Originally, the button read only “Watch the Demo Video” — a CTA that we knew worked from the previous test above. We tested the two screenshots in two different targeted markets.

The first (MES Software) was targeted towards industry experts who would hopefully react to the specific copy. The second (Free) was for everyone else. The results were quite interesting:

  • “MES Software” Results: 8.18% increase in conversions
  • “Free” Results: 9.49% increase in conversions

We can see from the results that targeting your CTA copy towards your target market’s vocabulary does work quite well. But, as in most cases, emphasizing that the asset is free of charge eliminates nearly all friction from the experience, which resulted in a serious increase in conversions.

Thus far we’ve seen that changing the CTA to cater to your user’s convenience results in serious increases in conversions. Emphasizing a great deal with “free” in your copy also work incredibly well.

The more value you convey through your button’s copy (whether it’s monetary with “free” or expertise with “MES”) the more success you’re likely to see. But what happens when you change your landing page’s offer altogether?

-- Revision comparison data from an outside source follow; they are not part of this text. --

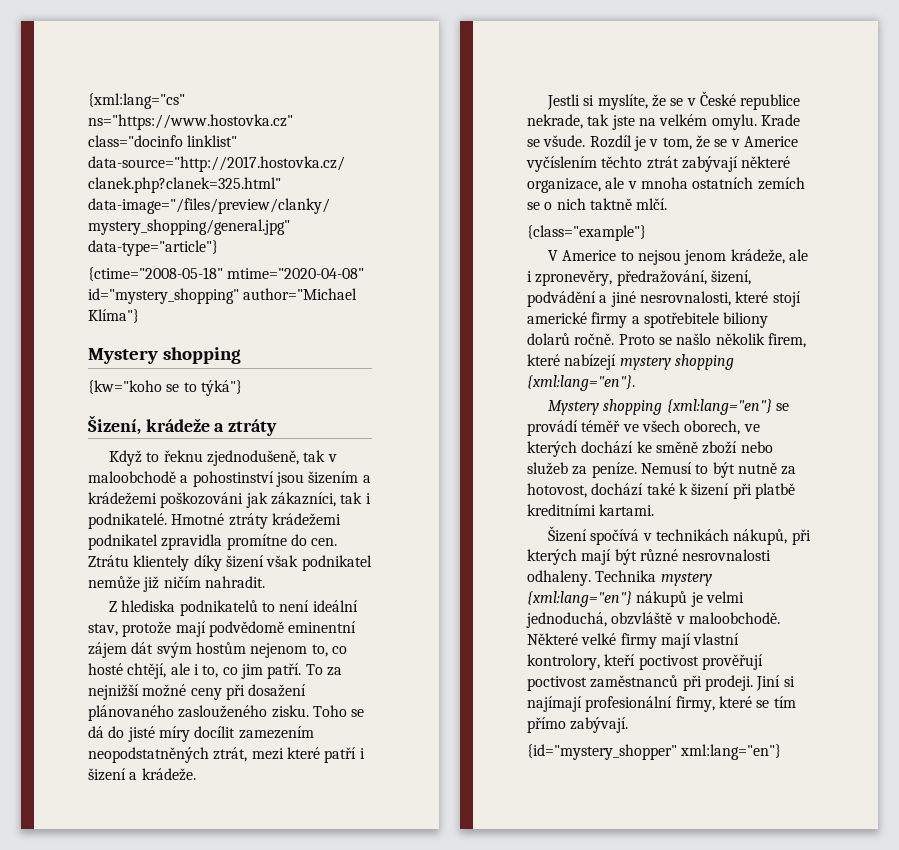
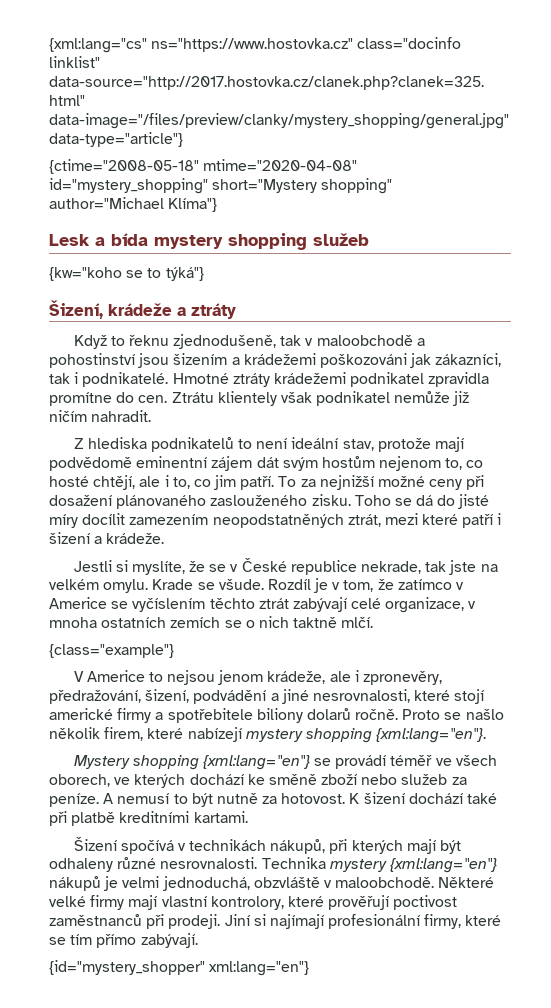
(239, 296) none -> [212,178,393,194] short="Mystery shopping"
[88,347,241,364] Mystery shopping -> [49,233,369,250] Lesk a bída mystery shopping služeb
[193,555,264,571] díky šizení -> (277, 398) none
[714,139,728,147] se -> [397,579,452,590] zatímco
(798, 141) none -> [111,601,129,609] se
[741,156,791,168] [527,177,625,193] některé organizace, ale -> [351,597,465,613] celé organizace,
[640,462,692,474] Nemusí -> [103,793,170,804] A nemusí
[527,483,730,498] hotovost, dochází také k šizení -> [281,792,498,804] hotovost. K šizení dochází také
[639,549,772,562] [527,570,591,586] různé nesrovnalosti odhaleny. -> [49,857,258,872] odhaleny různé nesrovnalosti.
[604,654,699,670] kteří poctivost -> [287,896,324,907] které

Case study 3: Changing the CTA offer

What we saw in this third campaign is that oftentimes there are multiple search intents behind the traffic your paid ads are generating. This means that not everyone who clicks through your ad is seeing relevant material if you’re running a blanket campaign.

But these clicks are still potential leads that you are leaving on the table. Don’t let them bounce off. Create a custom experience for each of your distinct search intents. Don’t just stop at niche — go all the way to creating custom experiences for singular searchers!

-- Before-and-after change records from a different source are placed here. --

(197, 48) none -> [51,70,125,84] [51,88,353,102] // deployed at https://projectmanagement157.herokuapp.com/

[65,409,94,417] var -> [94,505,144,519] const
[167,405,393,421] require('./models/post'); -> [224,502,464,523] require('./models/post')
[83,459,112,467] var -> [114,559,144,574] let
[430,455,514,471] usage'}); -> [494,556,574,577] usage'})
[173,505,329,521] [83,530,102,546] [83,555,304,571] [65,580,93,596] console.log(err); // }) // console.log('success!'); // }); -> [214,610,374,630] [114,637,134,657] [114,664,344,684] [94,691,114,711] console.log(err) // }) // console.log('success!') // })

Previously, this landing page CTA was focused on a singular goal (scheduling a demo), but there were multiple search intents behind who was clicking on their ad. Because of this we were seeing a lot of bounces.

After we looked at the data, we realized that we could create a custom landing page experience for each of these different search intents. One of these was focused on a certain industry report, the second with a new cybersecurity threat, and the third with the actual brand name in mind.

In the screenshots below, you can see how we created three unique experiences for different expected users:

This newly segmented landing page campaign saw a drastic increase in conversions by targeting each of these different buyer’s journeys. The more customized an experience you can provide, the more conversion-prone your user will be.

Instead of hoping that a catch-all ad campaign would generate leads from each of these different intents, try the opposite. Creating a more customized user experience will rarely come back to bite you. After all, the conversion rates of each of these segmented pages speak for themselves:

  • Gartner Report Conversion Rates: 36.9%
  • NSS Report Conversion Rates: 18.63%
  • Healthcare Cybersecurity Conversion Rates: 8.85%

As always, when it comes to digital marketing, segmentation should always yield more success.

Takeaways: Smooth slide to conversion

As far as golden rules go, your CTAs should be following one:

Make conversion easy for your users.

This goes for any interpretation of the word “easy” you can think of. The more convenient your offer and the more value-driven your landing page & button copy, the more enticed your users will be to convert. CRO takes more than just copy and design into consideration.

To truly master your buyer’s journey and become an ROI-driven CRO mastermind, you need to analyze the psychology of your paid campaigns. You need to dive deeper into the implications of each market interaction. And — most importantly — you need to implement changes that will drive leads/revenue, not just empty clicks.

The smoother your CTAs, the smoother the slide straight to your sales team.